Nel caso dell’Uruguay, nasce a metà del 2016 una “Commissione di genere nella “Federazione di Cooperative di Produzione dell’Uruguay”, nostro partner storico- e si riesce, dopo quasi 10 anni di lavoro che il COSPE ha portato avanti, a ottenere l’approvazione di un progetto di rafforzamento della cittadinanza femminile e della partecipazione nell’ambito dell’Ess (Cooperación con equidad, recentemente approvato dall’Unione Europea).

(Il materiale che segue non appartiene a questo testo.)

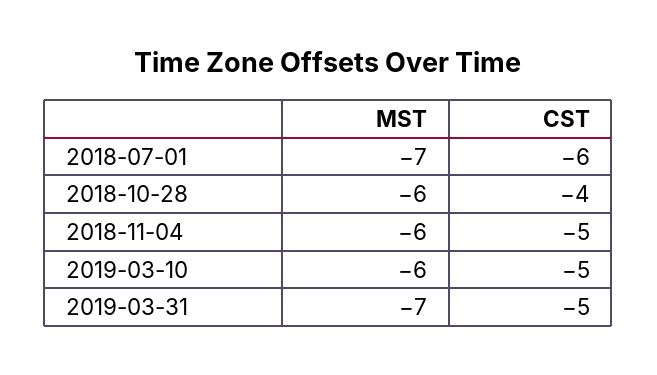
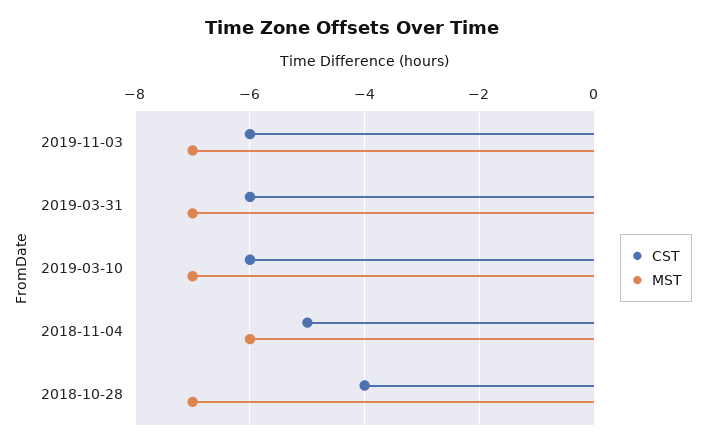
MST, 2018-07-01: -7 -> none
CST, 2018-07-01: -6 -> none
MST, 2018-10-28: -6 -> -7
MST, 2019-03-10: -6 -> -7
CST, 2019-03-10: -5 -> -6
CST, 2019-03-31: -5 -> -6
CST, 2019-11-03: none -> -6
MST, 2019-11-03: none -> -7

“Ostinate da più di due anni abbiamo cominciato a scendere nuovamente in piazza: mobilitate e in allerta. Oggi occupiamo le strade con il nostro grido, perché il dolore è diventato rabbia e la rabbia si è trasformata in lotta” recita la dichiarazione letta in coro sabato sera a conclusione della marcia. Ed io sento che mi rappresenta profondamente, sento che i termini della protesta oggi rappresentano la mia storia personale, così come delle donne con le quali ho pensato, lavorato e sognato attraverso i confini della cooperazione internazionale. Sento anche che stanno venendo tempi migliori, anche se le necessità sono tante.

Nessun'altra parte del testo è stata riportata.